PROBLEM DETAILS:
The answer must be an exact copy of the records, with no pictures in it.
————
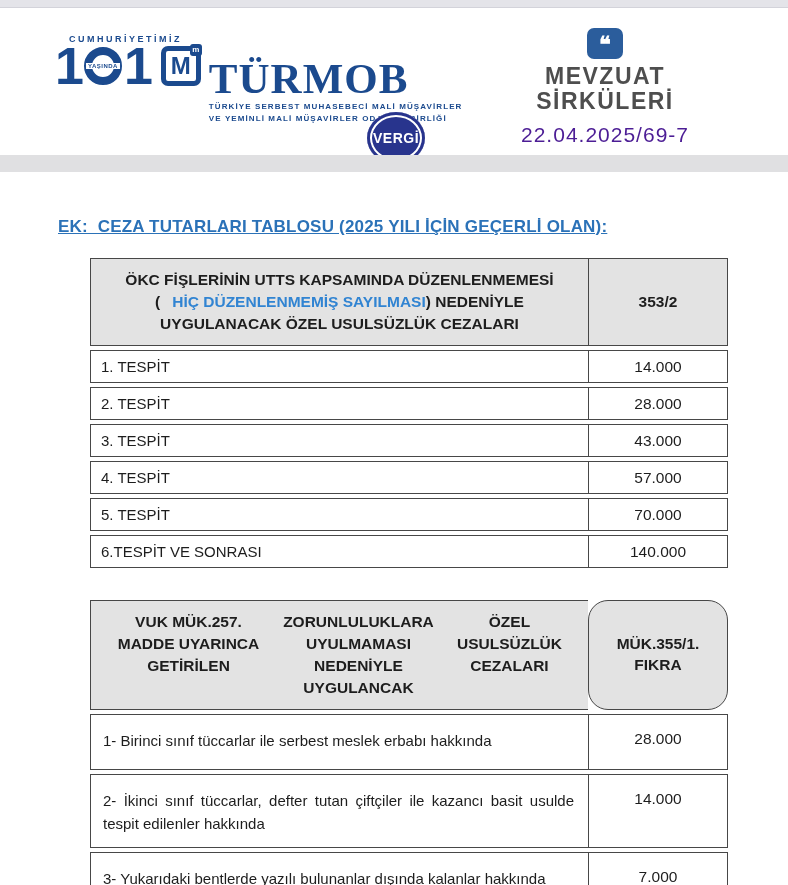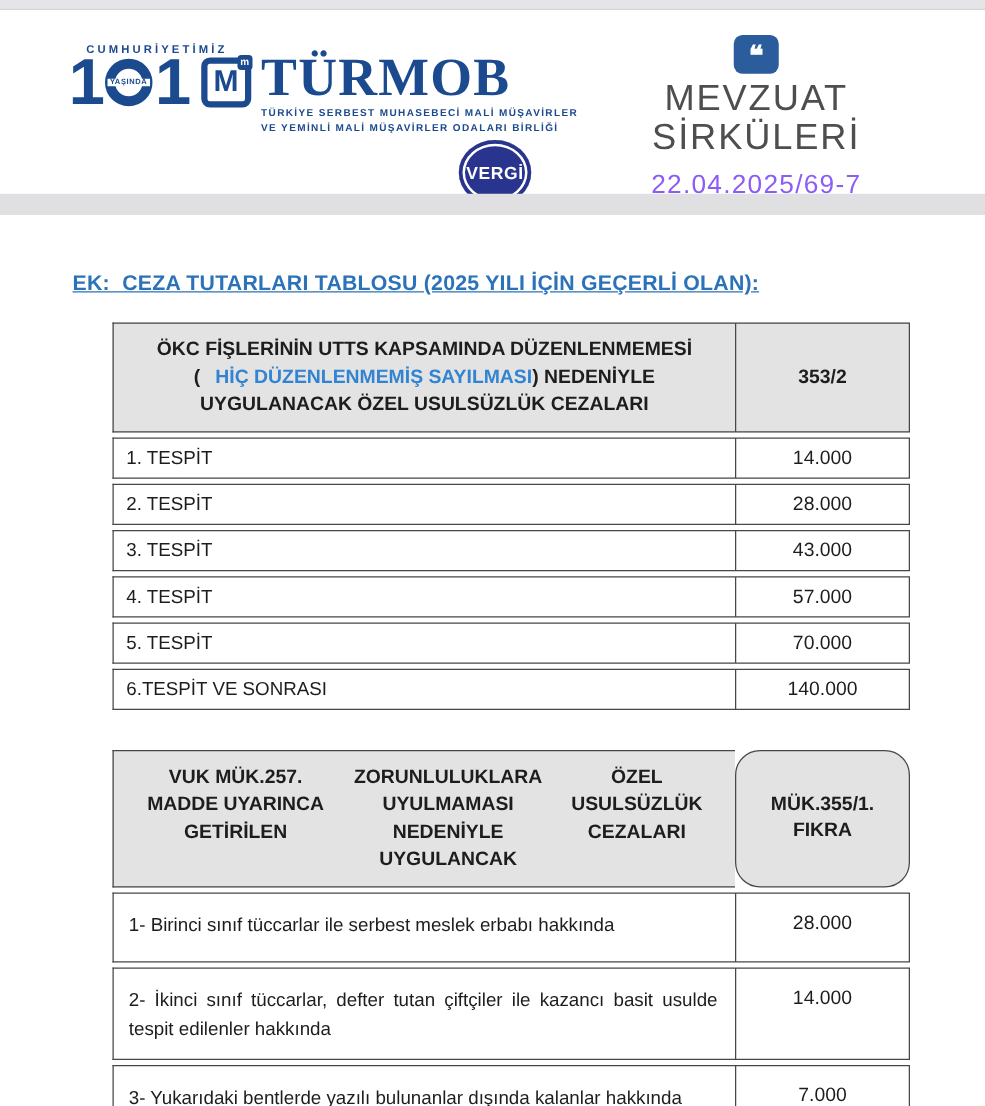--- a/index.html
+++ b/index.html
@@ -31,7 +31,7 @@
   .m-sup { position:absolute; top:-7px; right:-6px; width:12px; height:12px;
     background:#1b4a8e; color:#fff; border-radius:3px; font-size:8px; font-weight:bold;
     display:flex; align-items:center; justify-content:center; line-height:1; }
-  .logo-right { margin-left:8px; margin-top:9px; }
+  .logo-right { margin-left:8px; margin-top:25px; }
   .brand { font-family:"Liberation Serif", serif; font-size:43px; font-weight:bold;
     color:#1b4a8e; line-height:0.95; letter-spacing:1px; }
   .sub { font-size:8px; font-weight:bold; color:#1b4a8e; letter-spacing:1.1px; margin-top:2px; line-height:1.25; }

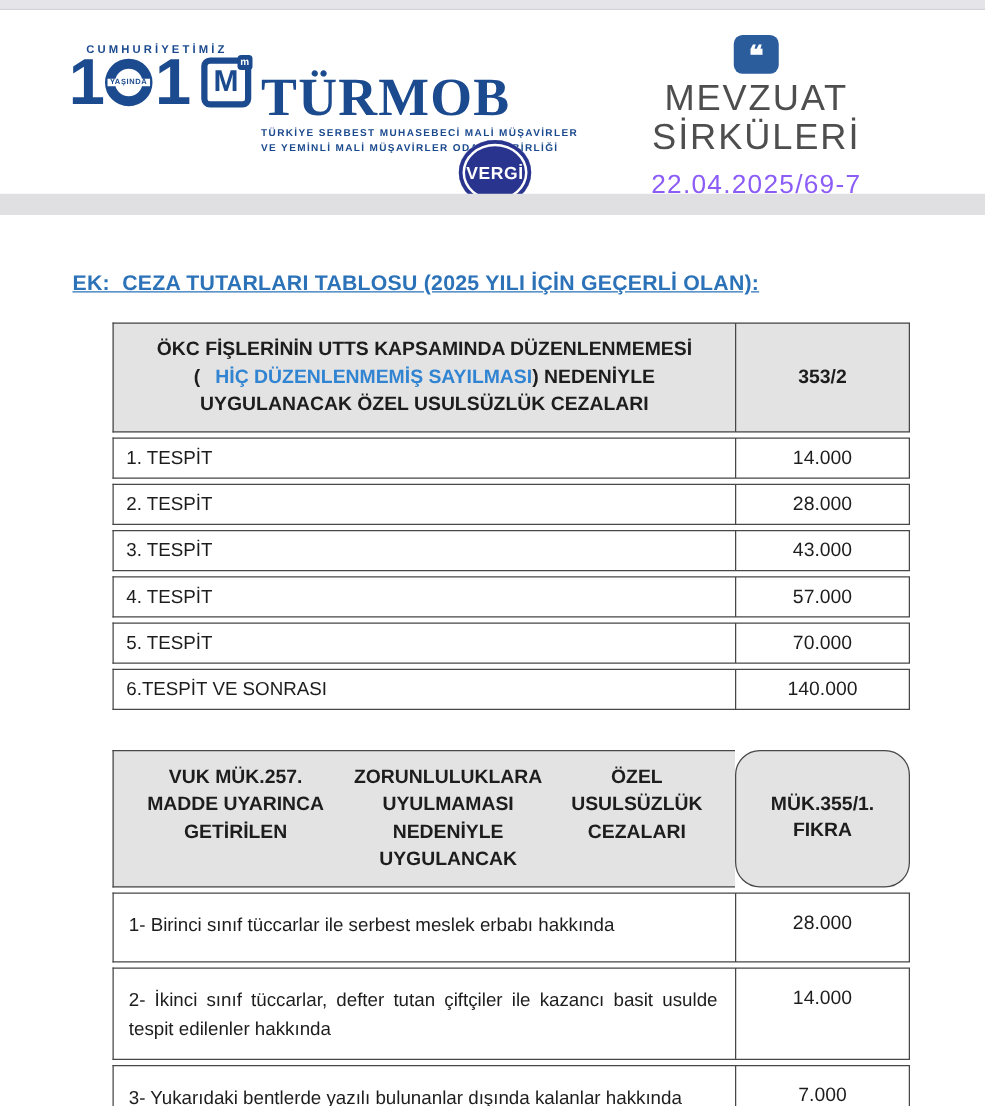--- a/index.html
+++ b/index.html
@@ -47,7 +47,7 @@
   .mevzuat { position:absolute; left:485px; top:28px; width:240px; text-align:center; }
   .quote { width:36px; height:31px; margin:0 auto 5px auto; background:#2b5d9c;
     border-radius:7px; color:#fff; font-size:22px; line-height:34px; font-weight:bold; }
-  .mv { font-size:29px; font-weight:normal; color:#4e4e4e; letter-spacing:1.5px; line-height:1.08; }
+  .mv { font-size:23px; font-weight:bold; color:#4e4e4e; letter-spacing:1.5px; line-height:1.08; }
   .mdate { font-size:21px; color:#8b5cf6; margin-top:9px; letter-spacing:1px; }
 
   

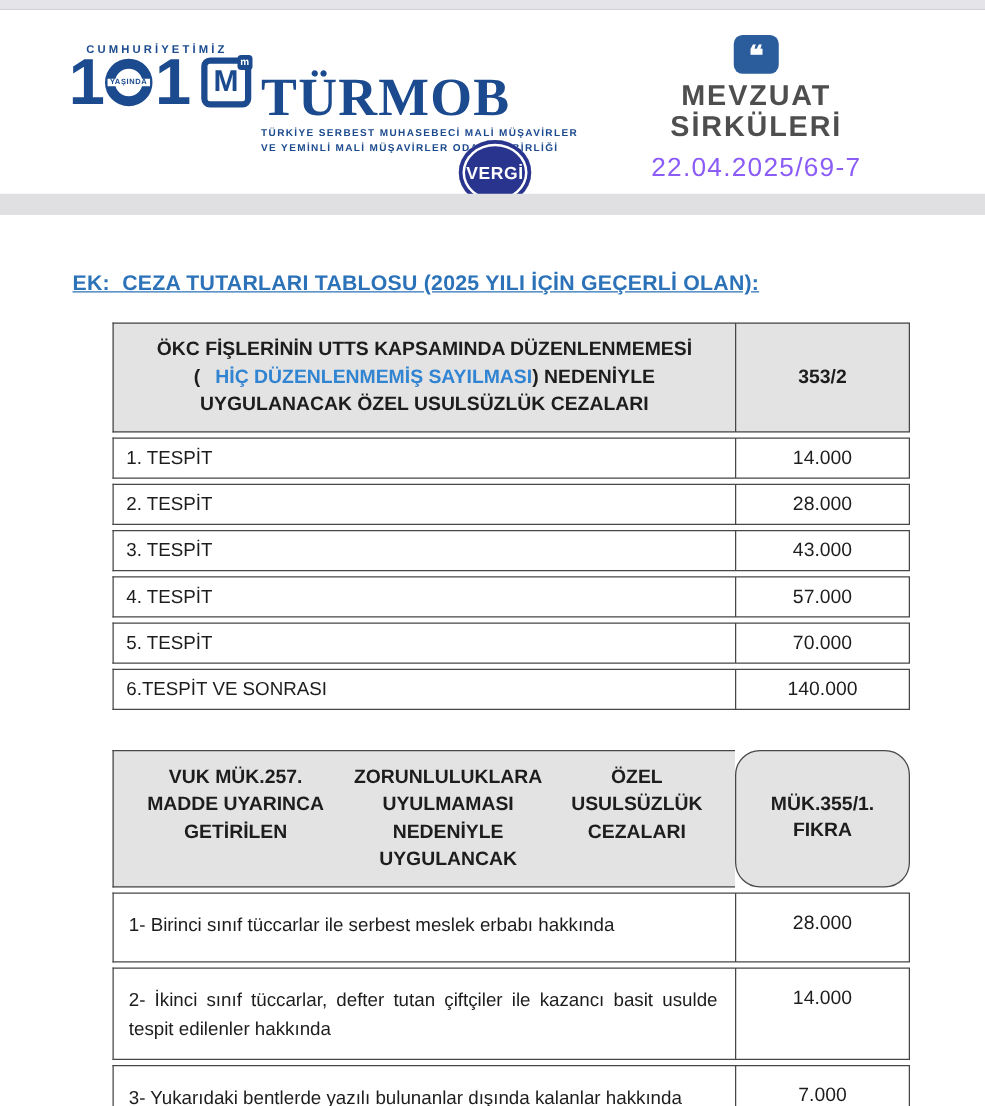--- a/index.html
+++ b/index.html
@@ -48,7 +48,7 @@
   .quote { width:36px; height:31px; margin:0 auto 5px auto; background:#2b5d9c;
     border-radius:7px; color:#fff; font-size:22px; line-height:34px; font-weight:bold; }
   .mv { font-size:23px; font-weight:bold; color:#4e4e4e; letter-spacing:1.5px; line-height:1.08; }
-  .mdate { font-size:21px; color:#8b5cf6; margin-top:9px; letter-spacing:1px; }
+  .mdate { font-size:21px; color:#4c1d95; margin-top:9px; letter-spacing:1px; }
 
   
   .heading { position:absolute; left:58px; top:217px; font-size:17px; font-weight:bold;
————
TASK ANSWER:
--- a/index.html
+++ b/index.html
@@ -31,7 +31,7 @@
   .m-sup { position:absolute; top:-7px; right:-6px; width:12px; height:12px;
     background:#1b4a8e; color:#fff; border-radius:3px; font-size:8px; font-weight:bold;
     display:flex; align-items:center; justify-content:center; line-height:1; }
-  .logo-right { margin-left:8px; margin-top:9px; }
+  .logo-right { margin-left:8px; margin-top:25px; }
   .brand { font-family:"Liberation Serif", serif; font-size:43px; font-weight:bold;
     color:#1b4a8e; line-height:0.95; letter-spacing:1px; }
   .sub { font-size:8px; font-weight:bold; color:#1b4a8e; letter-spacing:1.1px; margin-top:2px; line-height:1.25; }

--- a/index.html
+++ b/index.html
@@ -47,7 +47,7 @@
   .mevzuat { position:absolute; left:485px; top:28px; width:240px; text-align:center; }
   .quote { width:36px; height:31px; margin:0 auto 5px auto; background:#2b5d9c;
     border-radius:7px; color:#fff; font-size:22px; line-height:34px; font-weight:bold; }
-  .mv { font-size:29px; font-weight:normal; color:#4e4e4e; letter-spacing:1.5px; line-height:1.08; }
+  .mv { font-size:23px; font-weight:bold; color:#4e4e4e; letter-spacing:1.5px; line-height:1.08; }
   .mdate { font-size:21px; color:#8b5cf6; margin-top:9px; letter-spacing:1px; }
 
   

--- a/index.html
+++ b/index.html
@@ -48,7 +48,7 @@
   .quote { width:36px; height:31px; margin:0 auto 5px auto; background:#2b5d9c;
     border-radius:7px; color:#fff; font-size:22px; line-height:34px; font-weight:bold; }
   .mv { font-size:23px; font-weight:bold; color:#4e4e4e; letter-spacing:1.5px; line-height:1.08; }
-  .mdate { font-size:21px; color:#8b5cf6; margin-top:9px; letter-spacing:1px; }
+  .mdate { font-size:21px; color:#4c1d95; margin-top:9px; letter-spacing:1px; }
 
   
   .heading { position:absolute; left:58px; top:217px; font-size:17px; font-weight:bold;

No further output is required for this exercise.